**EXERCISE INSTRUCTIONS:**
Whenever an image turns up, omit it and return the remaining data exactly.

Top of STORED DATA

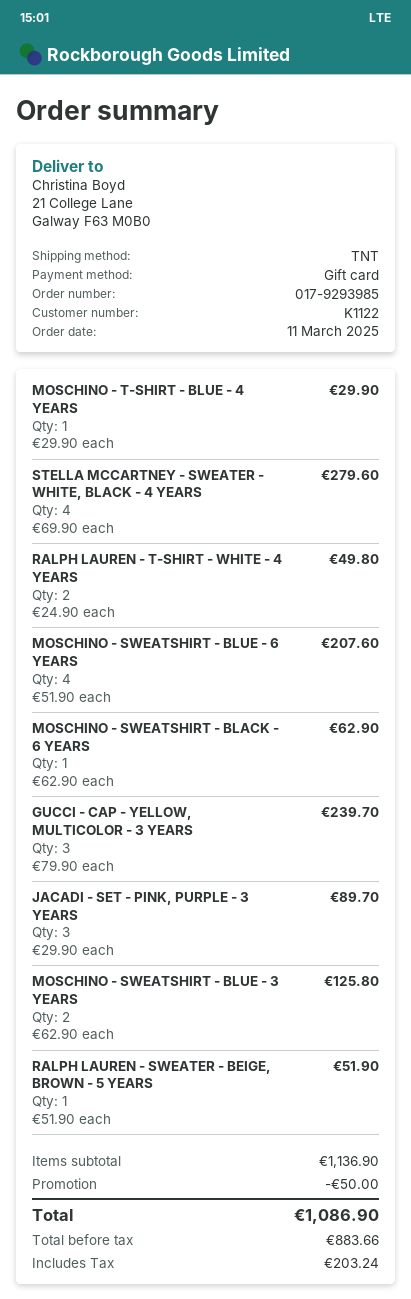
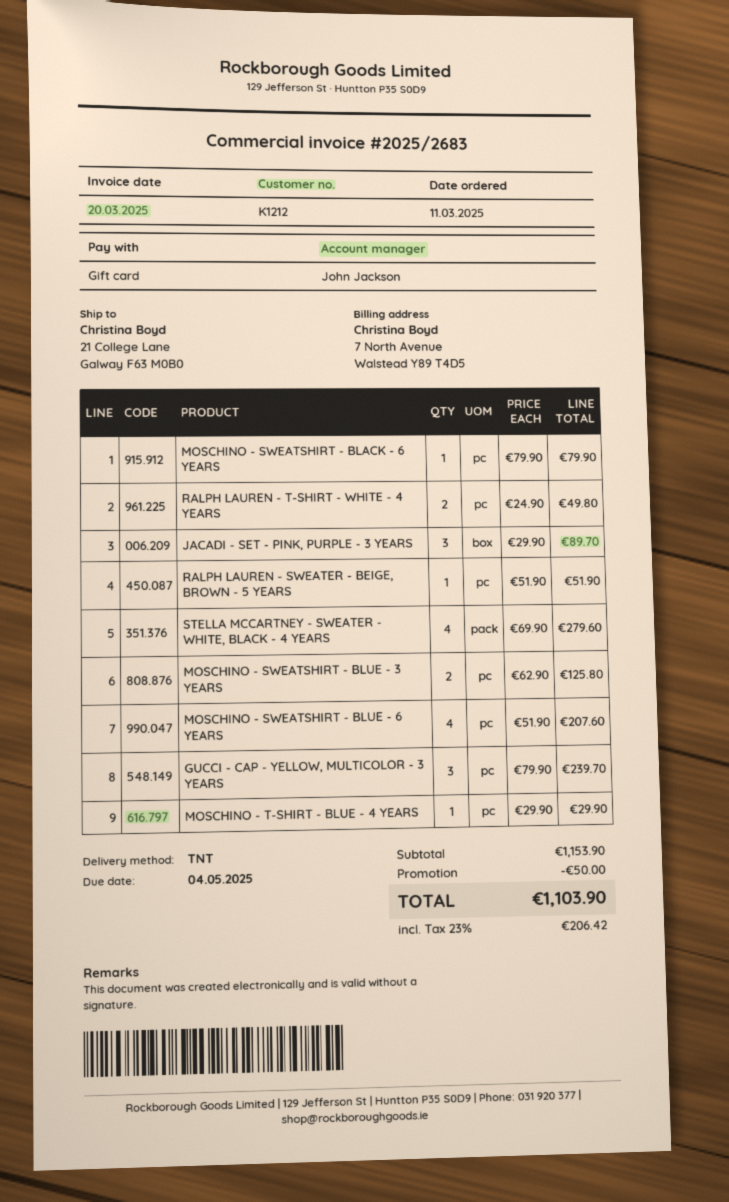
customer number: K1122 -> K1212
MOSCHINO - SWEATSHIRT - BLACK - 6 YEARS: 1 x 62.90 = 62.90 -> 1 x 79.90 = 79.90
subtotal: 1136.90 -> 1153.90
tax: 203.24 -> 206.42
total: 1086.90 -> 1103.90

Bottom of STORED DATA

**SOLUTION TO THIS EXERCISE:**
customer number: K1122 -> K1212
MOSCHINO - SWEATSHIRT - BLACK - 6 YEARS: 1 x 62.90 = 62.90 -> 1 x 79.90 = 79.90
subtotal: 1136.90 -> 1153.90
tax: 203.24 -> 206.42
total: 1086.90 -> 1103.90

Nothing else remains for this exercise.